Segment Start: Data provided

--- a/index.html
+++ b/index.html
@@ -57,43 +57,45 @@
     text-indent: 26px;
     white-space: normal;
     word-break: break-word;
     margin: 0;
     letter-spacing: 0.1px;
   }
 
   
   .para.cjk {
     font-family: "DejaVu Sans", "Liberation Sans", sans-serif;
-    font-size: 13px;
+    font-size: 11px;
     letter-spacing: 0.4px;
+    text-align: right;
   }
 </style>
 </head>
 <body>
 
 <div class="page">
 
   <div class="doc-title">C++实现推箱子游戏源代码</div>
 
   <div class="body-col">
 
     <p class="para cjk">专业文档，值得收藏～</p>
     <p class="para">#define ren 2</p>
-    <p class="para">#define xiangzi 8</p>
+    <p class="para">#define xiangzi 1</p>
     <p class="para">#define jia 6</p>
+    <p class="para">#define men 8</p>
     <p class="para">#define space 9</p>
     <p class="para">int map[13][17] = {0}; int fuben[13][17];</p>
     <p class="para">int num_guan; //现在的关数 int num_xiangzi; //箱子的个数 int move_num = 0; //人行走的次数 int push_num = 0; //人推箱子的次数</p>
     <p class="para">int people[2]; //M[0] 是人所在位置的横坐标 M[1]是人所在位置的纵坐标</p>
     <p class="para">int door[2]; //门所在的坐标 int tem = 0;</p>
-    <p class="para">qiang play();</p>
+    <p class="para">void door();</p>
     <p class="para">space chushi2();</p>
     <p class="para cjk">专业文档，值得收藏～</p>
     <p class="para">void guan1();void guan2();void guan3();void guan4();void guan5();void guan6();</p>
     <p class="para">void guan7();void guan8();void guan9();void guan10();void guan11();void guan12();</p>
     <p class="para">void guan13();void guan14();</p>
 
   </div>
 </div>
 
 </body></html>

Segment End: Data provided

Instructions for the task: An exact copy is required of each line from the one containing "white-space: normal;" through the last line of the material, and of no other line.

Exercise output:
     white-space: normal;
     word-break: break-word;
     margin: 0;
     letter-spacing: 0.1px;
   }
 
   
   .para.cjk {
     font-family: "DejaVu Sans", "Liberation Sans", sans-serif;
-    font-size: 13px;
+    font-size: 11px;
     letter-spacing: 0.4px;
+    text-align: right;
   }
 </style>
 </head>
 <body>
 
 <div class="page">
 
   <div class="doc-title">C++实现推箱子游戏源代码</div>
 
   <div class="body-col">
 
     <p class="para cjk">专业文档，值得收藏～</p>
     <p class="para">#define ren 2</p>
-    <p class="para">#define xiangzi 8</p>
+    <p class="para">#define xiangzi 1</p>
     <p class="para">#define jia 6</p>
+    <p class="para">#define men 8</p>
     <p class="para">#define space 9</p>
     <p class="para">int map[13][17] = {0}; int fuben[13][17];</p>
     <p class="para">int num_guan; //现在的关数 int num_xiangzi; //箱子的个数 int move_num = 0; //人行走的次数 int push_num = 0; //人推箱子的次数</p>
     <p class="para">int people[2]; //M[0] 是人所在位置的横坐标 M[1]是人所在位置的纵坐标</p>
     <p class="para">int door[2]; //门所在的坐标 int tem = 0;</p>
-    <p class="para">qiang play();</p>
+    <p class="para">void door();</p>
     <p class="para">space chushi2();</p>
     <p class="para cjk">专业文档，值得收藏～</p>
     <p class="para">void guan1();void guan2();void guan3();void guan4();void guan5();void guan6();</p>
     <p class="para">void guan7();void guan8();void guan9();void guan10();void guan11();void guan12();</p>
     <p class="para">void guan13();void guan14();</p>
 
   </div>
 </div>
 
 </body></html>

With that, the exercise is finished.